In 1999, OSU finished a $40 million remodeling of the campus library. Known as the Valley Library, the remodeled building was selected by The Library Journal as its 1999 Library of the Year, the first academic library so named.

The Valley Library is home to the Oregon Hops and Brewing Archives, the first archive in the United States dedicated to collecting, preserving, and sharing the history of hops cultivation and brewing in the Pacific Northwest. Housed in OSU’s Special Collections and Archives Research Center, the archive contains materials related to regional hops and barley farming, craft and home brewing, cider, mead, and OSU’s own brewing research dating back to the 1890s. The archive’s collections include the papers of Fred Eckhardt, industry periodicals, research reports, oral histories, photographs, memorabilia, brewery advertising art, and records from organizations like the Oregon Hop Growers Association and Pink Boots Society.

===Rankings and recognition===
In 2023, the Center for World University Rankings (CWUR) ranked Oregon State University in the top 1.4 percent out of 20,531 degree-granting institutions of higher education worldwide. The CWUR is known for relying heavily on outcome-based data to compile their rankings.

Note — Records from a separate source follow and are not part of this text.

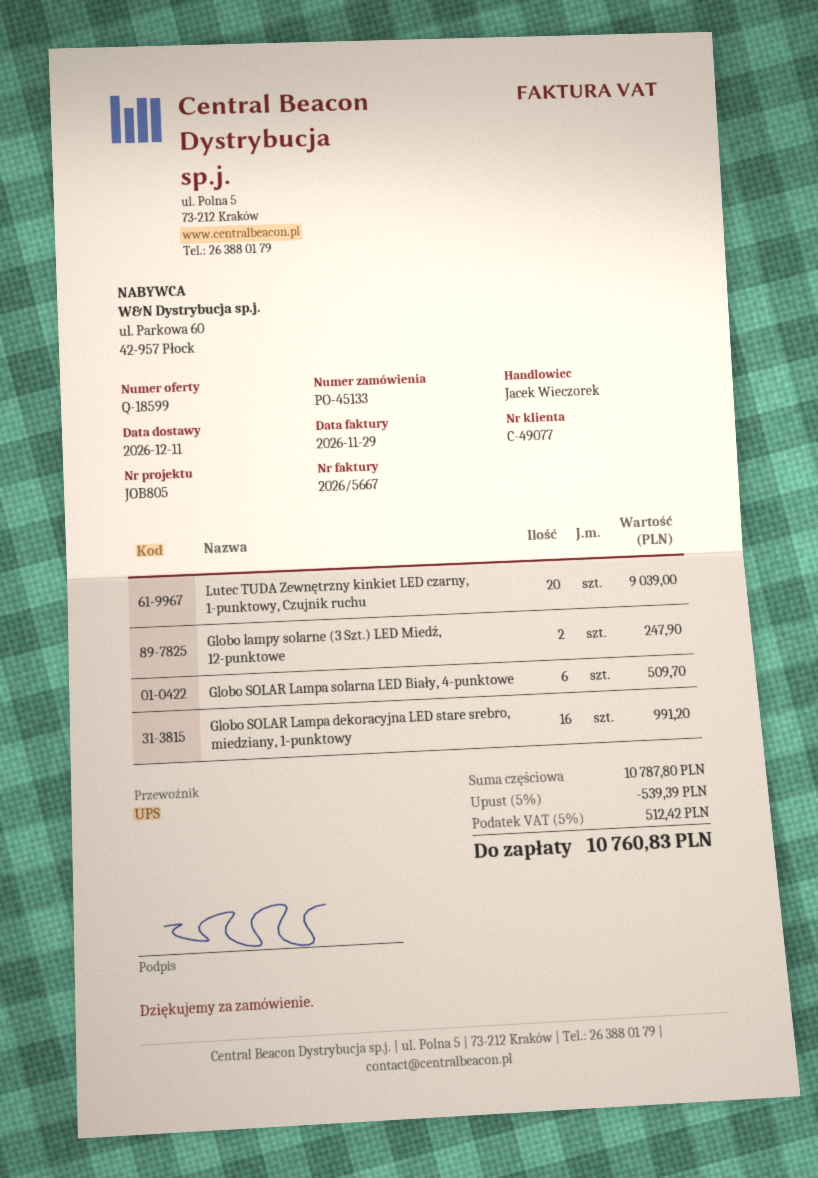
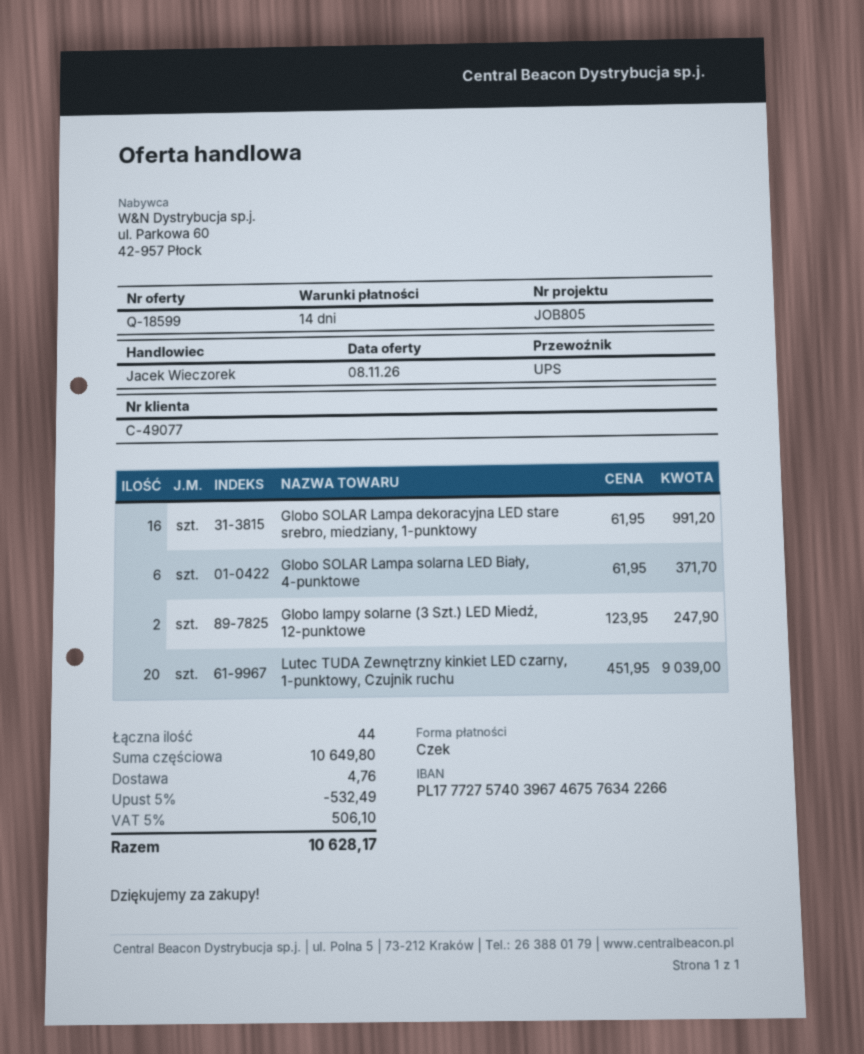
Globo SOLAR Lampa solarna LED Biały, 4-punktowe: 6 for 509.70 -> 6 for 371.70
subtotal: 10787.80 -> 10649.80
discount: 5% = 539.39 -> 5% = 532.49
shipping: none -> 4.76
tax: 5% = 512.42 -> 5% = 506.10
total: 10760.83 -> 10628.17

In 2021, U.S. News & World Report ranked OSU tied for 139th nationally, tied for 71st top public and tied for 58th "most innovative" university in the U.S., and tied for 277th best globally.

In its 2021 Global Ranking of Academic Subjects, the Academic Ranking of World Universities (ARWU) ranked Oregon State University's oceanography program 5th in the world, its agricultural sciences program in the top 50 worldwide, and its earth sciences, ecology and water resources program among the top 100 worldwide.

Agriculture and forestry at Oregon State University rank 26th in the world (11th in the U.S.), according to QS World University Rankings in 2021.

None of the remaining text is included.